▶ What you need to do
Dropping every picture, set down exactly the lines in the entries below, starting with the line with "таблице приведены запросы" and going on through the line with "font-size: 15px ->".

BEGIN Data to examine

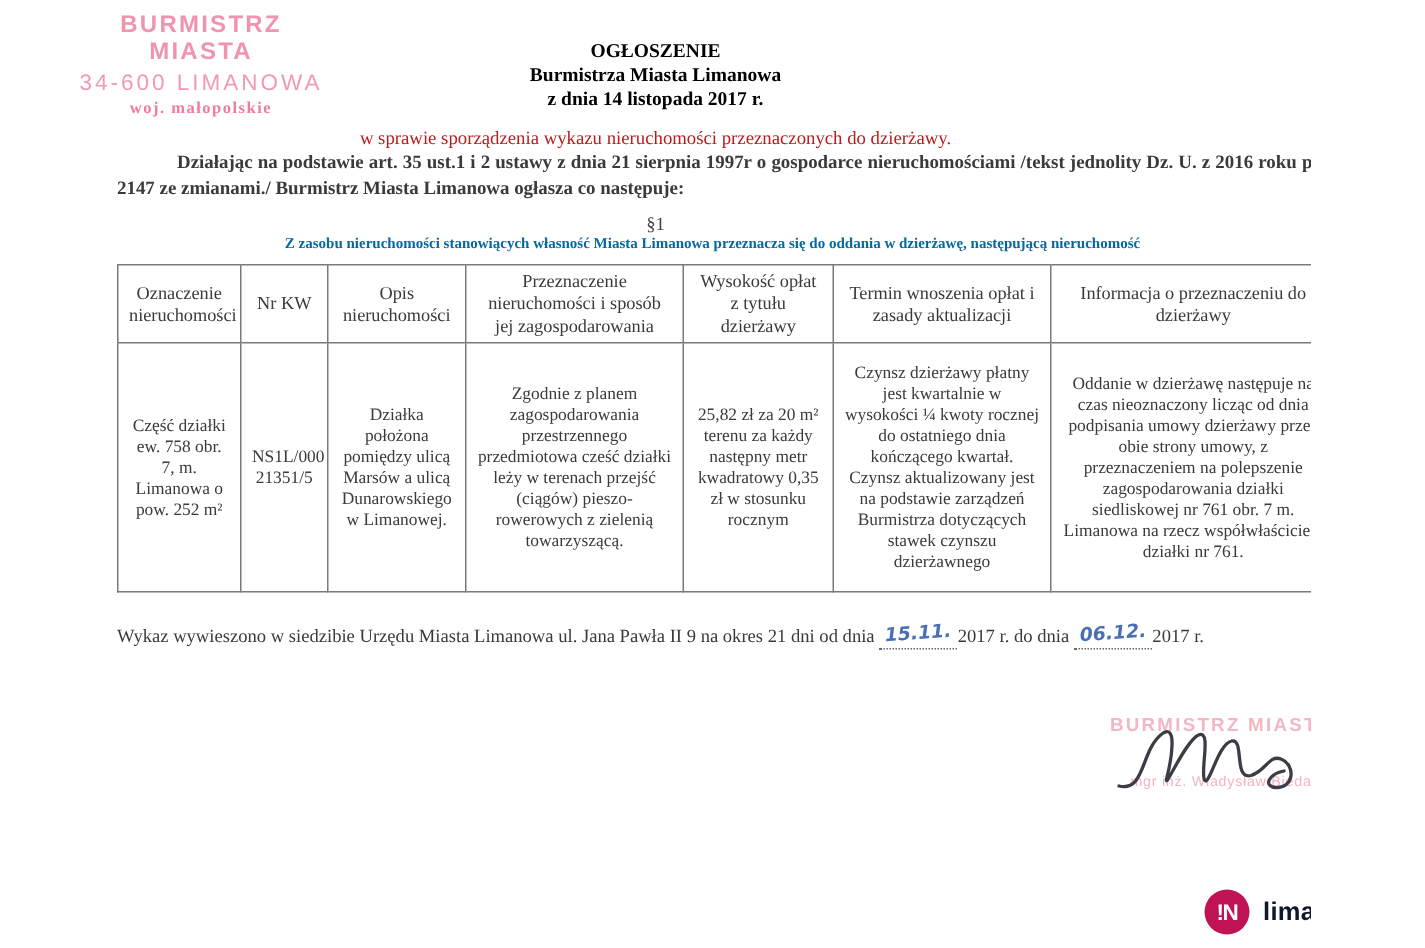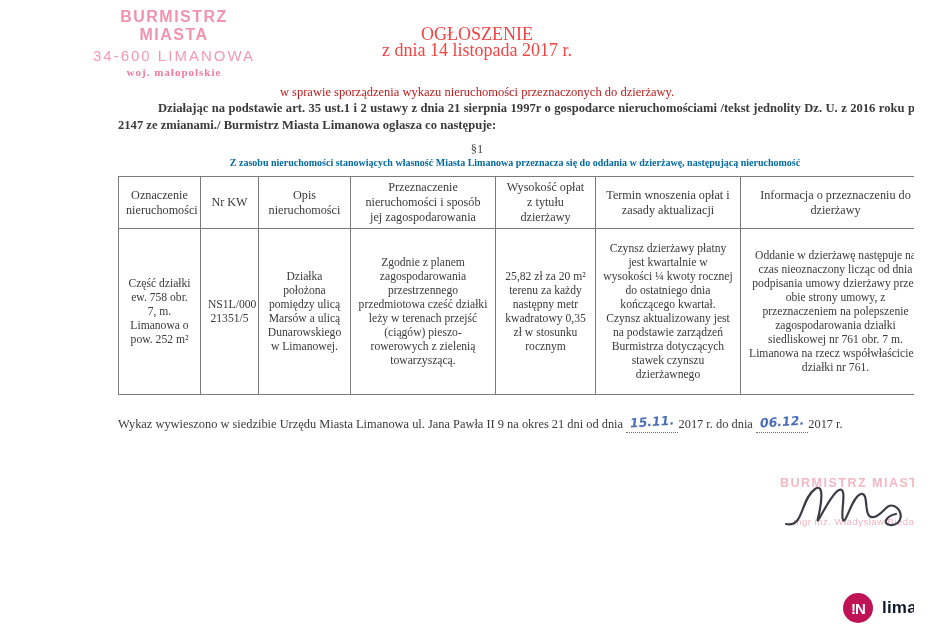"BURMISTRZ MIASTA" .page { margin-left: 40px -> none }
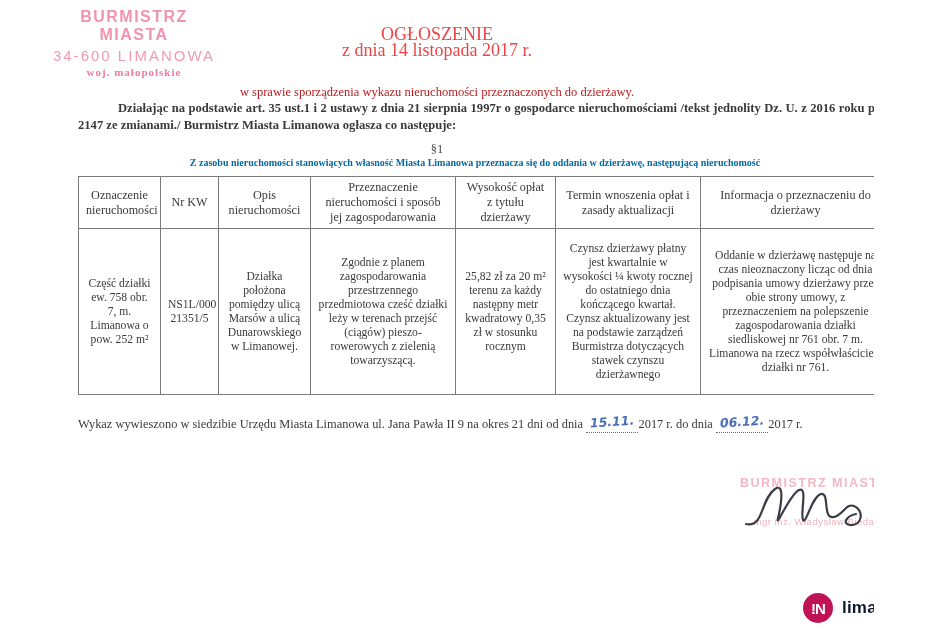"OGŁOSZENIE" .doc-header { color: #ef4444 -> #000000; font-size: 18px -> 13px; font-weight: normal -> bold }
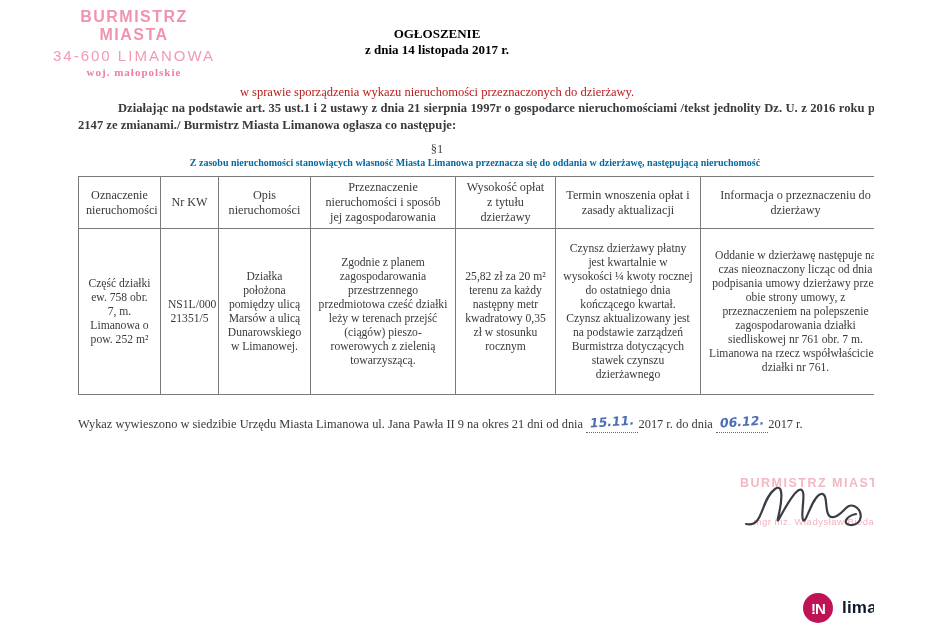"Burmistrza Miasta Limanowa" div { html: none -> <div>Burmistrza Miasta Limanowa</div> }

END Data to examine
BEGIN Data to examine

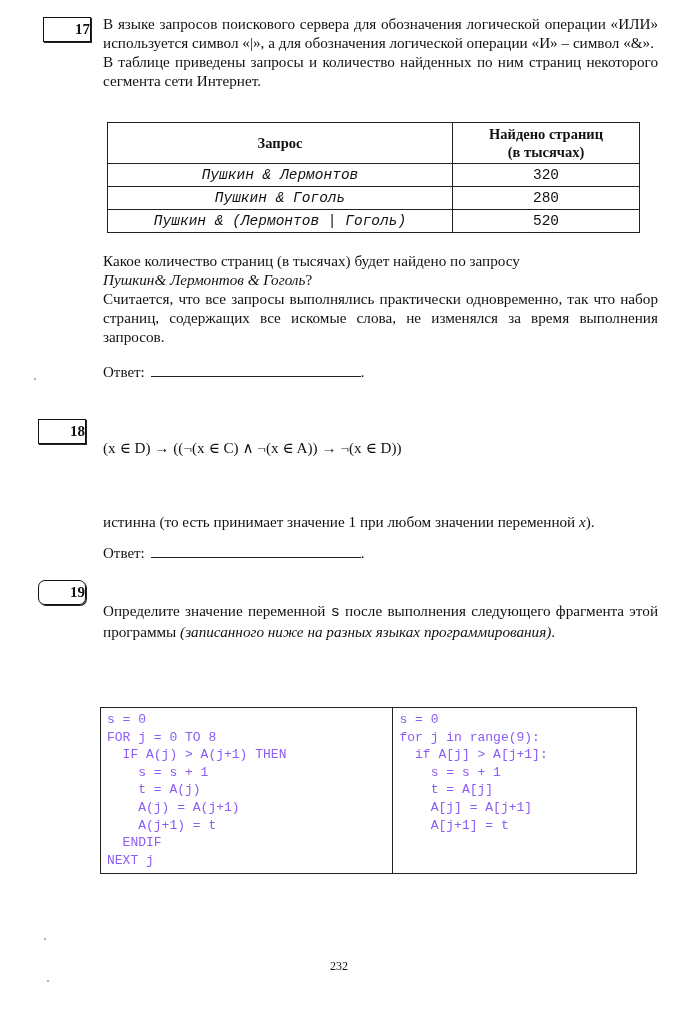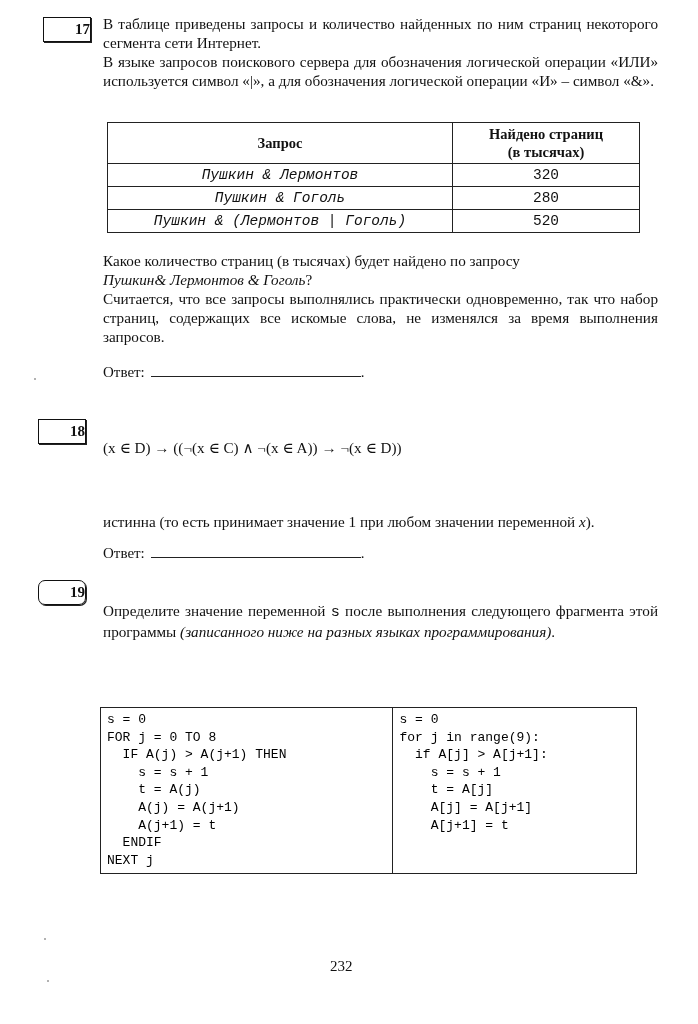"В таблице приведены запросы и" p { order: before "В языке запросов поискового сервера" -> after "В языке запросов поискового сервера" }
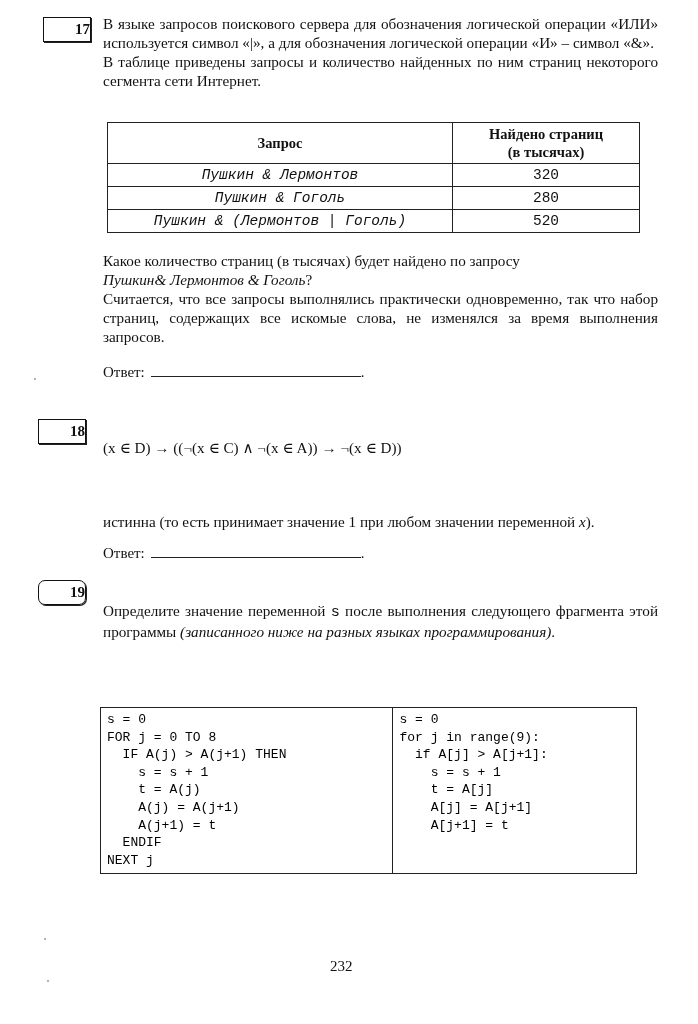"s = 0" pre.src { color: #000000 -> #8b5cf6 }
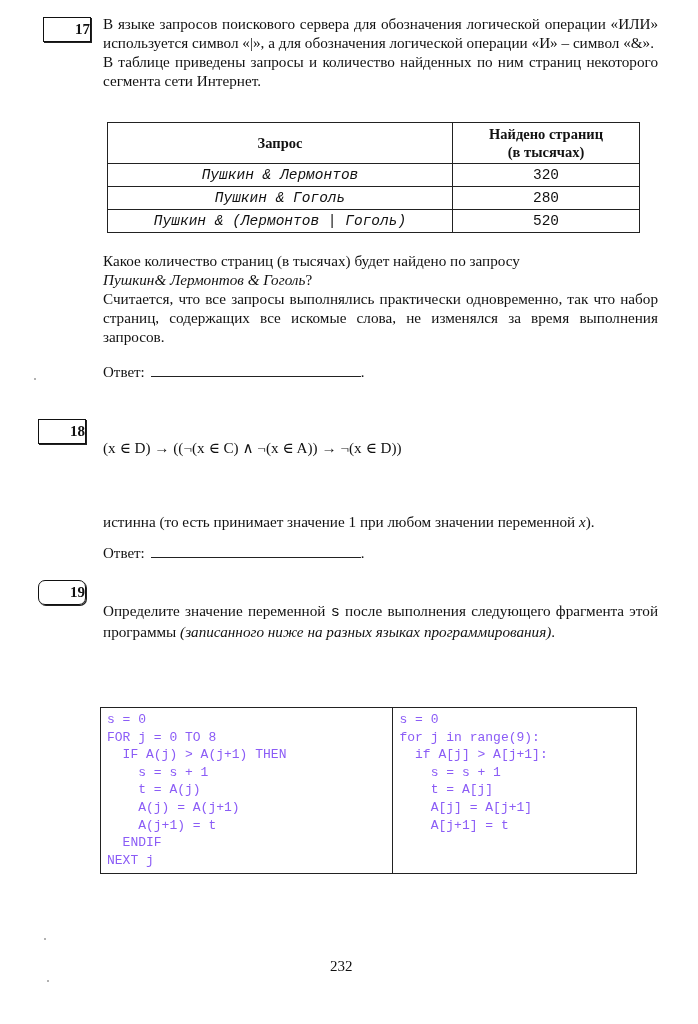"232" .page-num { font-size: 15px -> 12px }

END Data to examine
BEGIN Data to examine

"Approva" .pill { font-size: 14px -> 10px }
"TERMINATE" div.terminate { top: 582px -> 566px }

END Data to examine

▶ Exercise answer
"В таблице приведены запросы и" p { order: before "В языке запросов поискового сервера" -> after "В языке запросов поискового сервера" }
"s = 0" pre.src { color: #000000 -> #8b5cf6 }
"232" .page-num { font-size: 15px -> 12px }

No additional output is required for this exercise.